Vitamin A is essential during pregnancy and having sweet potatoes can prove beneficial for your health. They are also rich in beta-carotene and help in fetal development. However, it is advised that you take this in moderate quantities. Sweet potatoes fulfill the RDI in your body.

They also contain fiber that increases the fullness and reduces blood sugar levels as well. It improves the overall health as well and hence consuming them is quite important.

3. Salmon

Salmon
Salmon is a powerhouse of omega-3 fatty acids, perfect for supporting a healthy pregnancy.

Salmon is known to be rich in omega-3 fatty acids and it’s useful during pregnancy. These are mostly found in seafood and they help in the growth of your fetus. Yet, women are advised that during pregnancy, the intake be limited to at least twice a week, as it also includes mercury and other contaminants in fish.

Salmon also includes vitamin D which is essential to include in your diet. It helps in bone health and the functioning of your immunity.

4. Eggs

Eggs
Boost your calcium and protein intake with eggs, perfect for a healthy pregnancy.

Eggs are a solution to everything and the ultimate healthy food item to consume when you are pregnant. An egg is known to have at least 77 calories that’s high in protein and is packed with vitamins and nutrients.

Eggs are quite inexpensive and are high in proteins. For women who are pregnant or breastfeeding, this helps in serving your body with an adequate supply of choline that’s essential for brain development.

5. Broccoli and dark leafy vegetables

Broccoli and dark leafy vegetables
A pregnancy superfood: Enjoy Broccoli and dark leafy vegetables for its brain-boosting benefits for both mom and baby.

Broccoli and other veggies such as kale, spinach, etc. contain high levels of nutrients that a pregnant woman needs in her body. These are also known to be high in vitamin K, vitamin C, iron and potassium.

Broccoli along with other veggies is said to be rich in antioxidants that your immunity system and aid digestion.
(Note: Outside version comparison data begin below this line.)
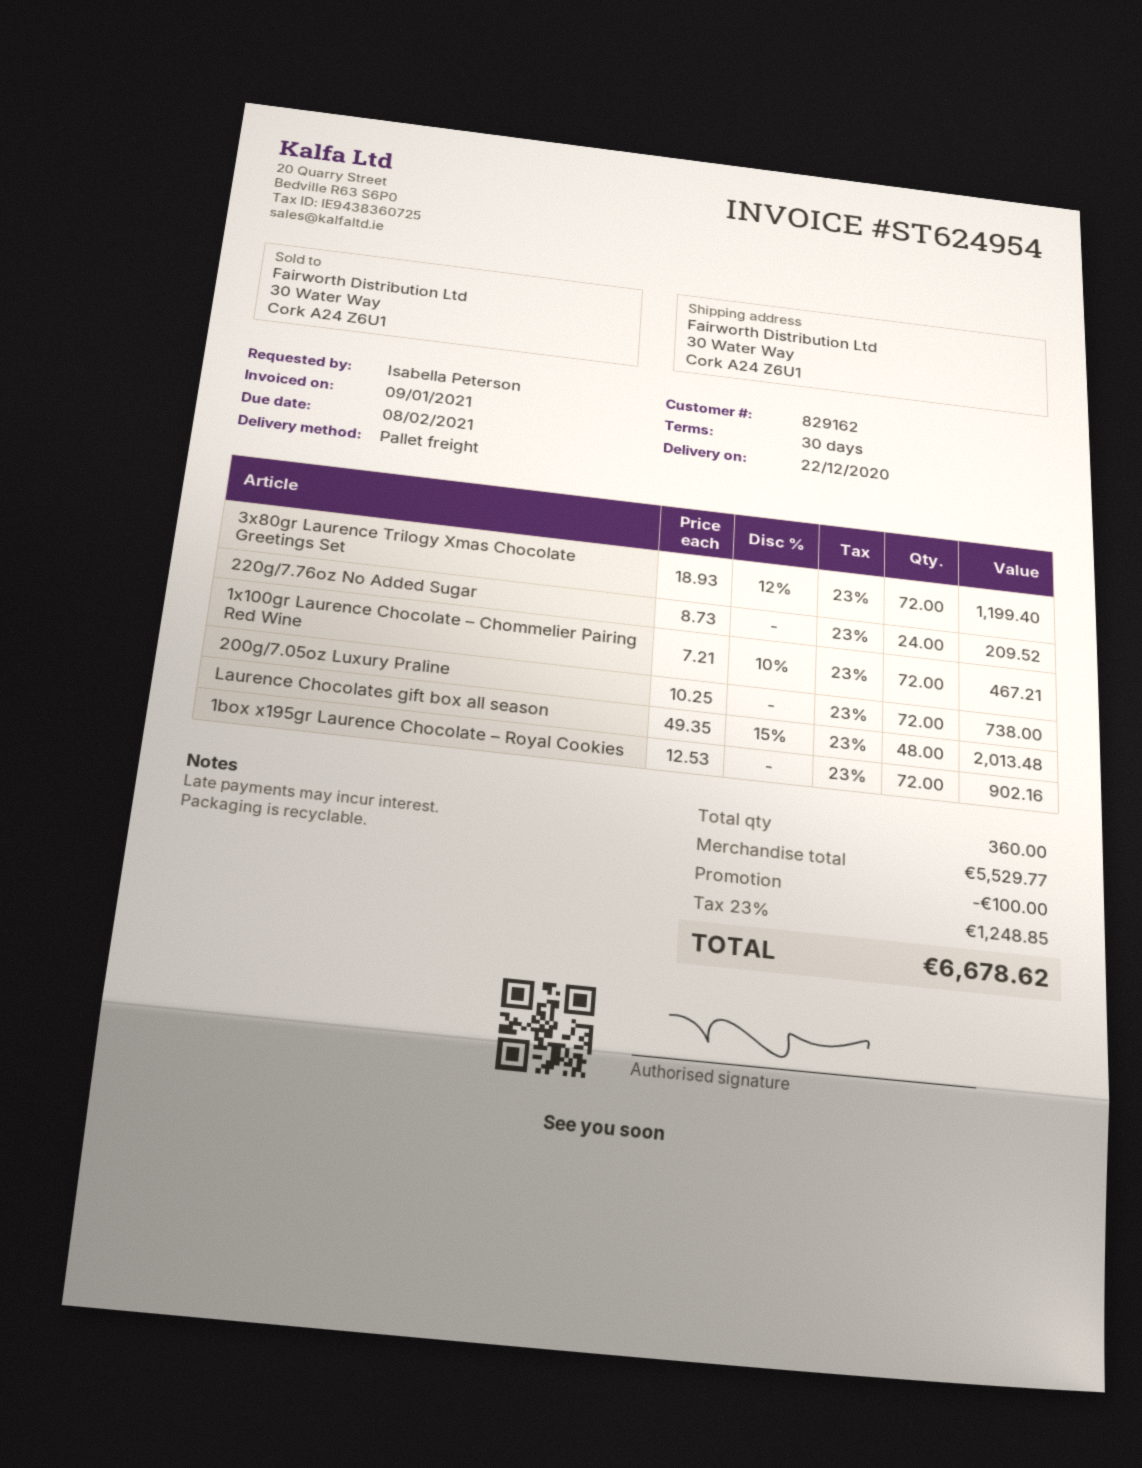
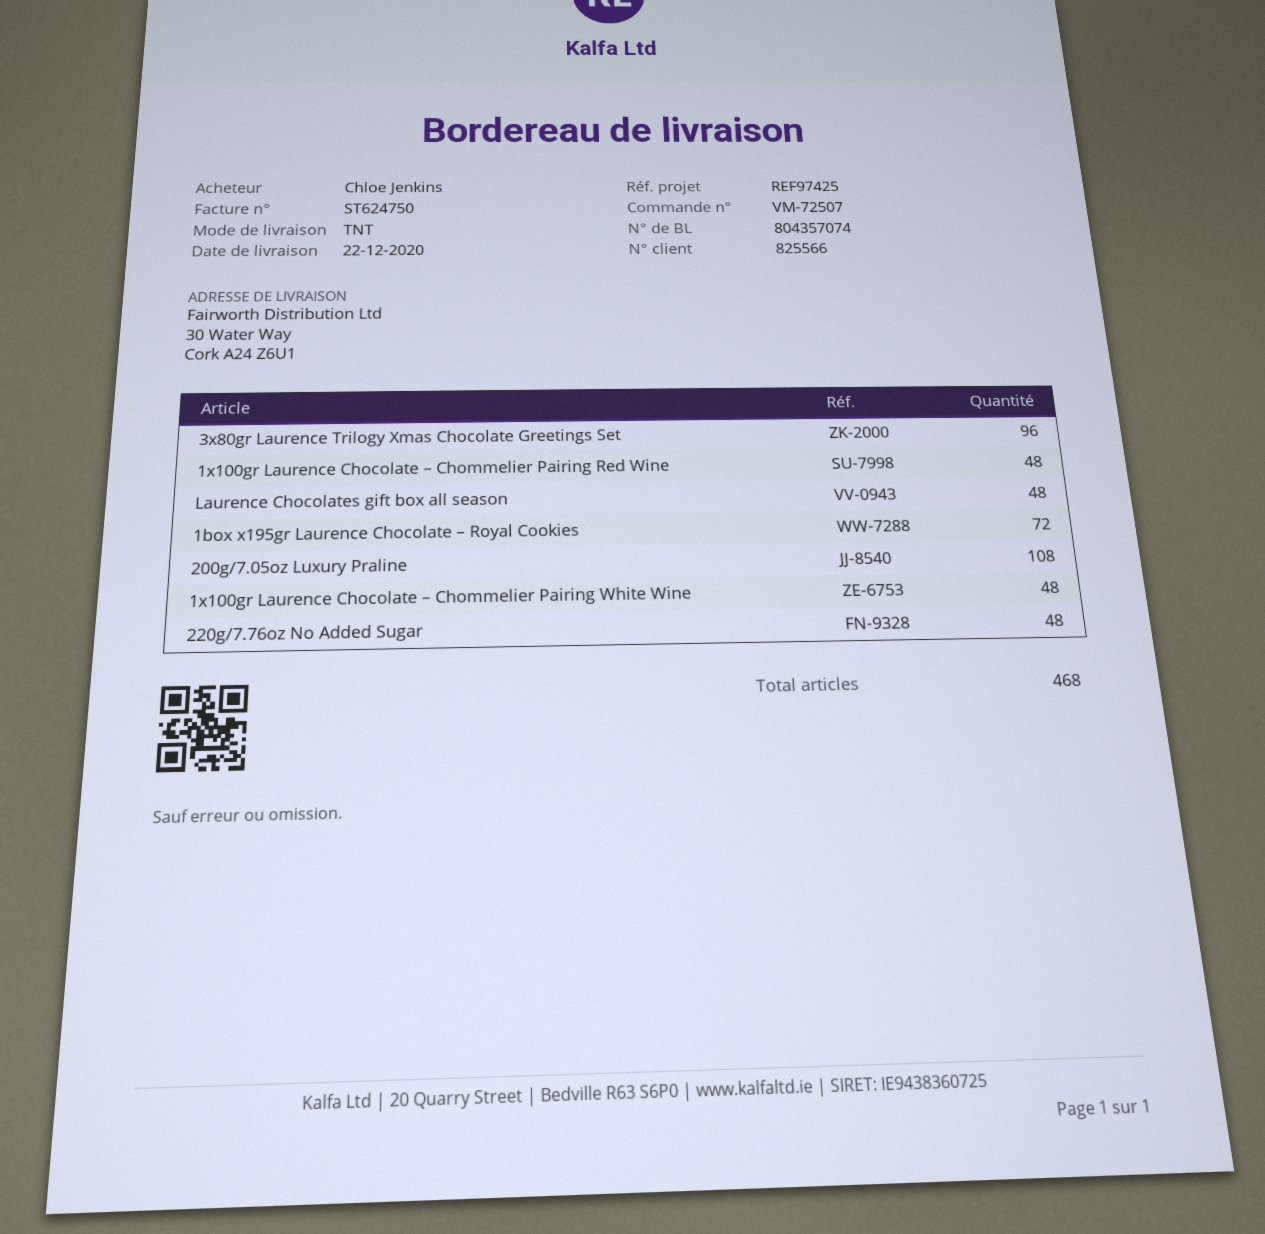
invoice number: ST624954 -> ST624750
customer number: 829162 -> 825566
ordered by: Isabella Peterson -> Chloe Jenkins
shipping method: pallet freight -> TNT
3x80gr Laurence Trilogy Xmas Chocolate Greetings Set: 72 -> 96
220g/7.76oz No Added Sugar: 24 -> 48
1x100gr Laurence Chocolate – Chommelier Pairing Red Wine: 72 -> 48
200g/7.05oz Luxury Praline: 72 -> 108
1x100gr Laurence Chocolate – Chommelier Pairing White Wine: none -> 48
total quantity: 360 -> 468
Being high in fiber, these veggies also prevent constipation which is a common problem during pregnancy. Consuming vegetables also reduces the risk of the lower weight of your baby.

6. Berries

Berries
Berries on the menu: Packed with essential nutrients, it’s a tasty choice for a balanced pregnancy diet.

Berries are packed with healthy carbs and vitamin C. Furthermore, they include fiber and antioxidants that you need to have during the pregnancy phase. They also include vitamin C which helps your body absorb iron. Not just that, berries are also great for skin health and immunity function.
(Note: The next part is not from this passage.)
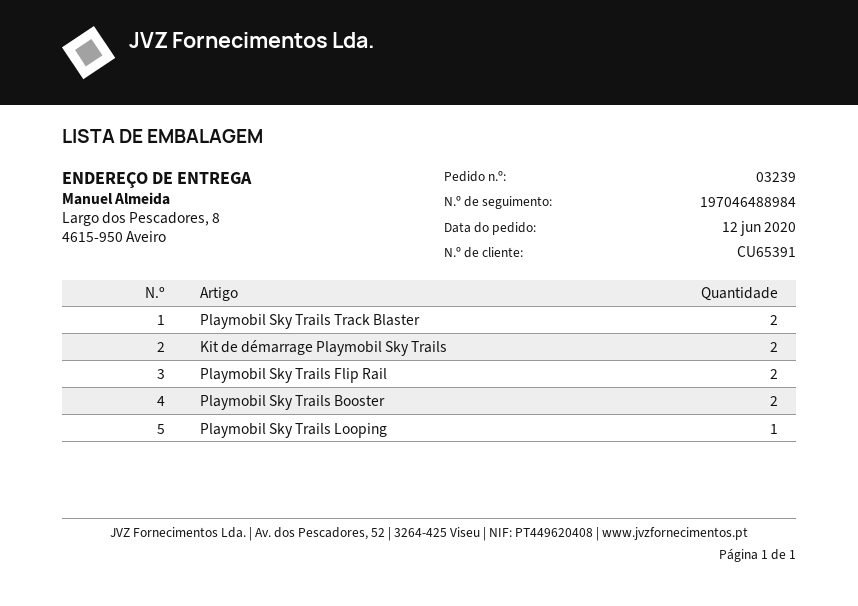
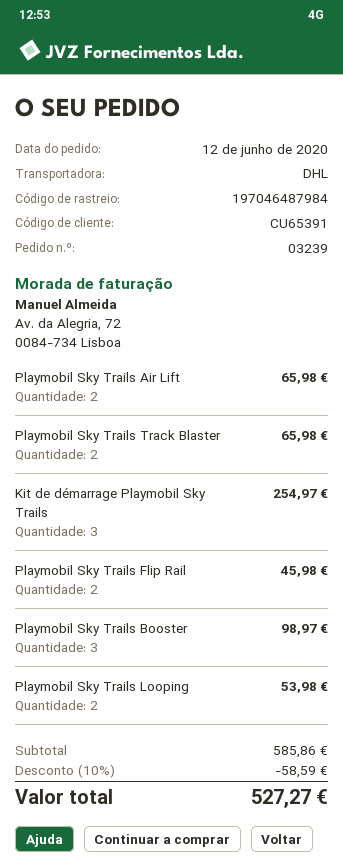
tracking number: 197046488984 -> 197046487984
Kit de démarrage Playmobil Sky Trails: 2 -> 3
Playmobil Sky Trails Booster: 2 -> 3
Playmobil Sky Trails Looping: 1 -> 2
Playmobil Sky Trails Air Lift: none -> 2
Since they have low levels of the glycemic index value, they won’t spike your blood sugar levels. They are a great snack to consume and they offer flavor with fewer calories. Be laid-back and enjoy the time!

7. Whole Grains

Whole Grains
Whole grains like quinoa, brown rice, and oats are packed with essential nutrients for a healthy pregnancy.

Your body needs calories when you are pregnant and eating whole grains can help you with that. They are better than refined grains and are packed with fiber and plant compounds that are proven to be beneficial for your body.

You can consume the same with oats and quinoa as they have a fair amount of proteins. Further, you can also attain vitamin B, fiber and magnesium. These food items can be included in your diet when you are pregnant.

8. Avocados

Avocados
Avocados: the power-packed staple to support energy, digestion, and growth during pregnancy.

Including avocados in your diet is quite essential as they contain monosaturated fatty acids that you won’t find in every fruit. They are also high in vitamins, potassium, and copper.

9. Bananas

Bananas
Fuel your pregnancy journey with Bananas – the perfect addition to a balanced diet for moms-to-be.

Bananas, as we all know, are rich in potassium and grant quick energy to fight fatigue, in case you feel nauseous during pregnancy.

You can cut them into slices and add them to your cereal bowl or whip in a smoothie with yogurt, berries, some ice and orange juice.

The guideline as to what to eat during pregnancy is quite simple. These food items are your best bet and have been established to be a great choice to include in your diet plan during pregnancy.